The Big Apple has been under the bold and brash leadership of its richest man for 12 years and, amid much soul-searching over Bloomberg’s legacy, many remain torn over who should succeed him.
“I really vacillated until the last minute,” said Rosemary Wakeman, a professor at Fordham University, after voting in 55th street, Manhattan.
In the end, Wakeman went with left-leaning Democrat Bill de Blasio, 52, who has firmly led polls since mid-August on an anti-Bloomberg platform, accusing the mayor of overseeing a widening gap between rich and poor.

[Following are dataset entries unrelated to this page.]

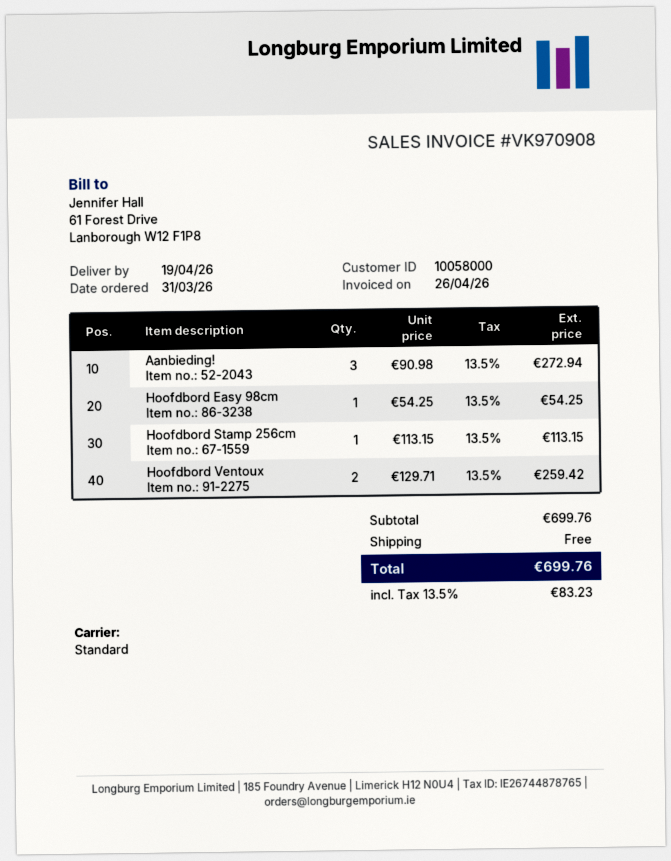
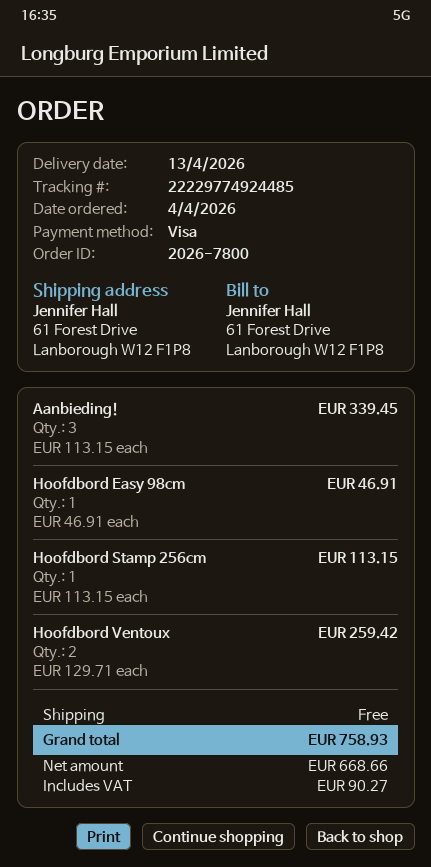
order date: 2026-03-31 -> 2026-04-04
delivery date: 2026-04-19 -> 2026-04-13
Aanbieding!: 3 x 90.98 = 272.94 -> 3 x 113.15 = 339.45
Hoofdbord Easy 98cm: 1 x 54.25 = 54.25 -> 1 x 46.91 = 46.91
tax: 83.23 -> 90.27
total: 699.76 -> 758.93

“I think I became less supportive of Bloomberg’s policies,” said Wakeman outside the polling station where there were no queues. New York is known for extremely poor voter turnout, but a coordinator said there had been “a good flow” of voters.
The city is overwhelmingly Democratic even though it has not elected a mayor from that party in two decades. Candidates will have to secure 40 percent of the primary vote to avoid an October 1 run-off. The mayoral election is on November 1.
A Quinnipiac University poll said De Blasio would win with 39 percent if the mayoral election were held now. Former frontrunner Christine Quinn has presented herself as Bloomberg’s natural successor, vaunting her accomplishments in office.